I've mentioned in the past that I spent several years working in retail. The shop I worked in sold bath and skin care products, shampoos, and makeup and fragrances. I enjoyed learning about the products and sharing my knowledge with the new staff as well as with our customers. We had shops in a very upscale shopping center, as well as a quaint shopping district, and the busiest concourse at Denver International Airport. It was a people-watching, customer-service-loving person's paradise.
One of the firm rules of this shop's parent company was simple but sensible: the 30 Second Rule. We made every effort to greet or acknowledge everyone who entered the shop within thirty seconds of their arrival. Customers want to feel welcome but not overwhelmed, and we struck a pretty good balance that way, I think. Personally, I think that everyone, whether they come into a store to buy or just look around, deserves to be treated with the same level of courtesy. This combination resulted in many memorable encounters with people of all ages and descriptions.
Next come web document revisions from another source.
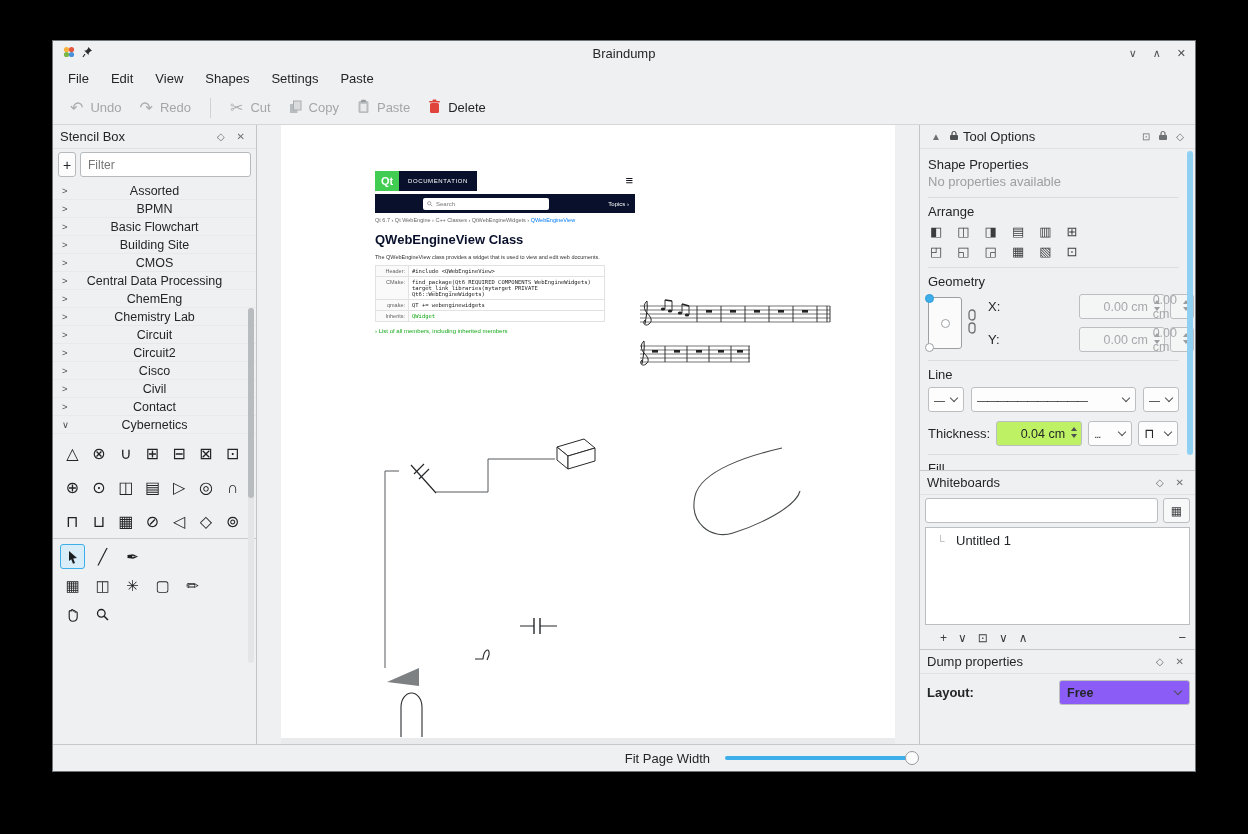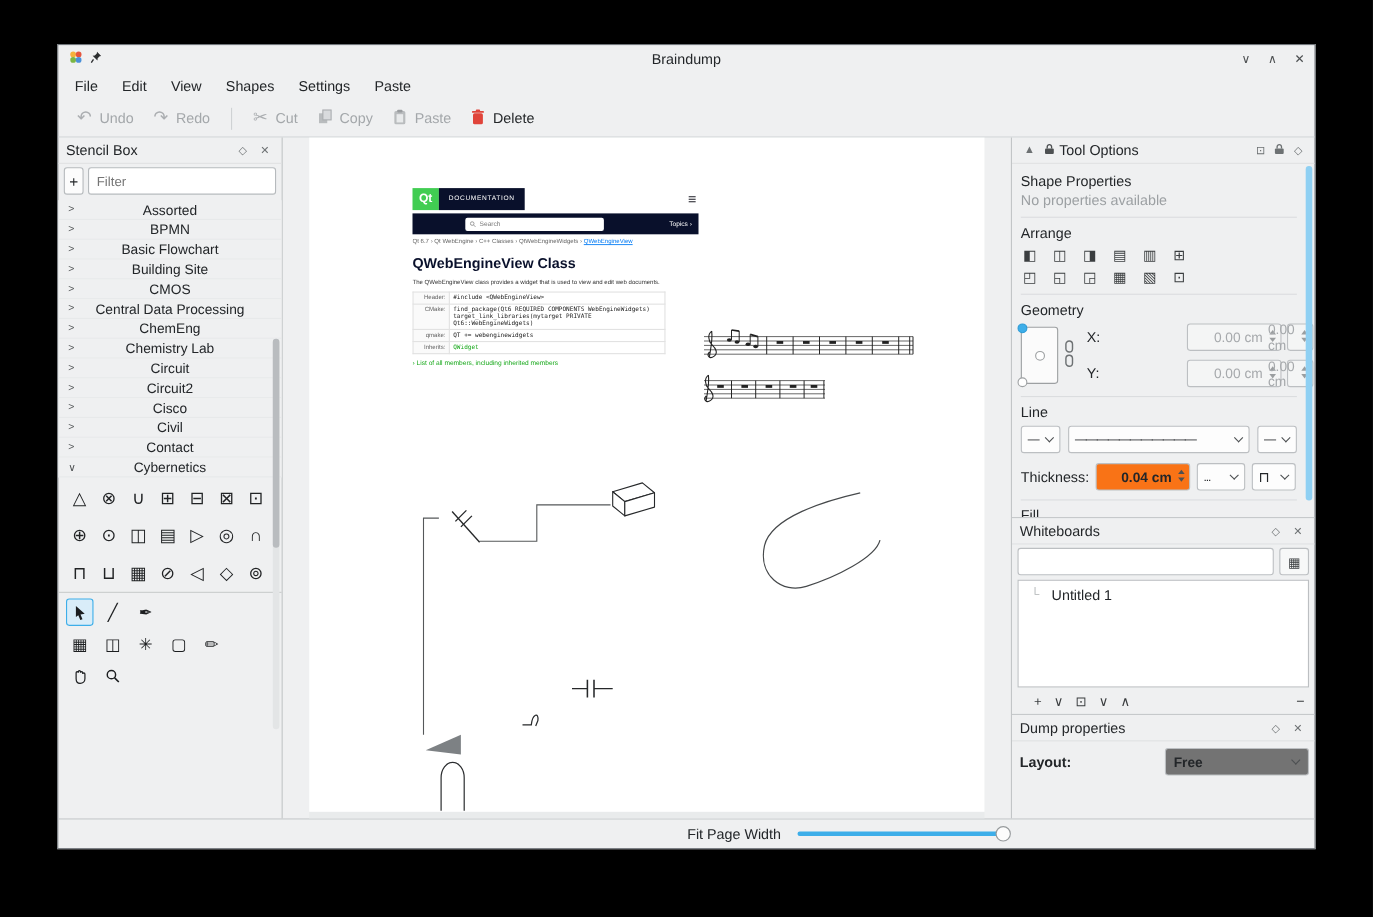--- a/index.html
+++ b/index.html
@@ -89,7 +89,7 @@
   .pos-dot.c{left:12px;top:21px;}
   .pos-dot.bl{left:-4px;bottom:-4px;}
   .spin{height:25px;border:1px solid #bcbfc2;border-radius:3px;background:#f4f5f5;color:#a6a9ac;font-size:12.5px;display:flex;align-items:center;justify-content:flex-end;padding:0 16px 0 6px;position:relative;}
-  .spin.enabled{background:#f97316;color:#232629;font-weight:bold;}
+  .spin.enabled{background:#bef264;color:#232629;}
   .spin .arrows{position:absolute;right:4px;top:5px;display:flex;flex-direction:column;align-items:center;}
   .sa-up{width:0;height:0;border-left:3.5px solid transparent;border-right:3.5px solid transparent;border-bottom:4.5px solid #9b9ea0;}
   .sa-dn{width:0;height:0;border-left:3.5px solid transparent;border-right:3.5px solid transparent;border-top:4.5px solid #9b9ea0;margin-top:3px;}

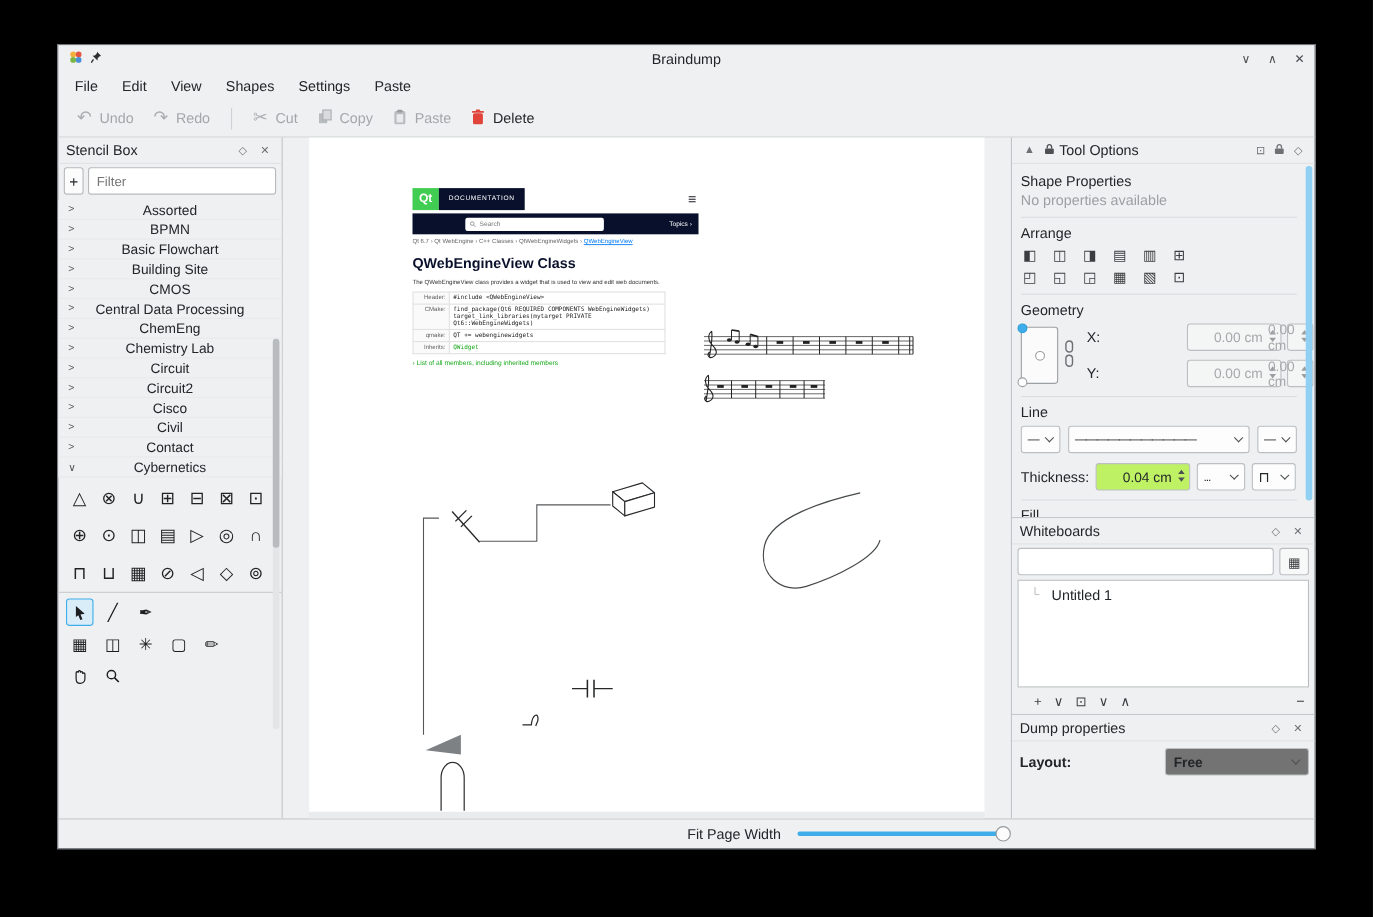--- a/index.html
+++ b/index.html
@@ -117,7 +117,7 @@
 
   .panel-dp{flex:1;border-top:1px solid #c6c9cb;display:flex;flex-direction:column;}
   .dp-row{display:flex;align-items:center;padding:6px 5px 0 7px;font-weight:bold;}
-  .dp-combo{margin-left:auto;width:131px;height:25px;border:1px solid #bcbfc2;border-radius:3px;background:#737373;display:flex;align-items:center;padding:0 7px;font-size:12.5px;}
+  .dp-combo{margin-left:auto;width:131px;height:25px;border:1px solid #bcbfc2;border-radius:3px;background:#8b5cf6;display:flex;align-items:center;padding:0 7px;font-size:12.5px;}
   .dp-combo .cv{flex:1;}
One day at the airport, I turned to say hello to a gentleman some thirty or more years my senior who had just walked into the shop. He sort of waved off my greeting, saying not to pay any attention to him, it was his wife who was shopping. I gave him my most winning smile and said that it didn't matter; I just wanted him to feel welcome and comfortable in our store. I reached out my hand to give him a firm handshake, and his face broke into a stunned but happy smile. "Wow! You've got a great shake for a girl! Can I have another one of those?" I was more than happy to give the gentleman another handshake (and one or two more before he left), and he entered the store to find his wife and tell her how about much he enjoyed his greeting. I can't remember if he and his wife bought anything. All I can remember is how pleased he was to have received a proper handshake while his wife was shopping.
I sometimes think that the giving of proper handshakes is a dying social art form, which makes me really sad. The handshake is a very profound form of greeting that goes back thousands of years, perhaps even further back in time than written language. What makes me believe that it is so profound? It was a way to show someone, whether a stranger or an acquaintance, that your hand was empty of any weapons. You can't grasp someone's hand if you are holding a weapon that can kill them. The two clasped hands were a sign of peace and potential comradeship. Two people greeting one another in very close range, with hands devoid of weapons, were giving and receiving trust. I think that is pretty profound, don't you? Humans had progressed from waving from a distance to show their weaponless hands to grasping one another's hands to show mutual goodwill.
I know that there are lots of modern variations of handshakes, but I think it's very important to know the basics. A handshake is a very simple thing, really. You extend your hand at a right angle to the floor (or ground, if outdoors) with your thumb up. You simply grasp the other person's hand for a few seconds. The webbed area between your thumb and index finger should touch the same spot on the other person's hand. It's that simple. Contrary to the name, there really isn't any shaking involved. Some people will occasionally add their other hand to make for a more warm, fuzzy gesture, but it isn't necessary.
Since I love a proper handshake, I will admit that there are a few things that bug me about some people's handshakes. And no, I am not going to say anything about sweaty hands. It happens. If your hands tend to get clammy, try and find an unobtrusive way to blot them before shaking. If you receive a handshake that is a bit clammy, act like you didn't, please! If someone is making a kind gesture, why would you want to ruin it? And ladies...having a firm handshake doesn't make you manly. It makes you womanly. And a limp handshake doesn't make you seem like a lady, it just makes you seem timid. When a woman puts her hand out for a shake and her palm is facing the floor, to say nothing of her barely grasping the ends of my fingers, I have to fight the urge to remind her that she is not the Pope, and I am not here to kiss her ring!
A few years ago, I spent a few minutes in one of my banking customer service training classes telling a group of people who were getting higher-level training about proper handshakes. As luck would have it, on that very day, several of them were attending a luncheon with a female Senior Vice President who was visiting our call center from another state. I was so happy when they came back from their meeting bubbling over with pride and excitement. "Katrina! Mary shook everyone's hands, and we knew exactly what to do because of you! She shook just like you told us people should shake!" Yes, they were happy to have been invited to meet the senior-most person in our banking division because of their individual achievements. But they were also excited and relieved that they had learned, in just a few moments, a social and business skill that made them look and feel like the accomplished professionals that they all were.
As far as my personal handshake style - I can be delicate enough to shake with a youngster or someone whose hands are afflicted with the pain of arthritis, and I can be firm enough to shake with a well-muscled person with a really strong grasp. For those of my readers that I have never met in person, I hope some day that I will be able to grasp your hand in friendship. Just promise me that you won't act like you want me to kiss your ring, okay? Let's shake on it!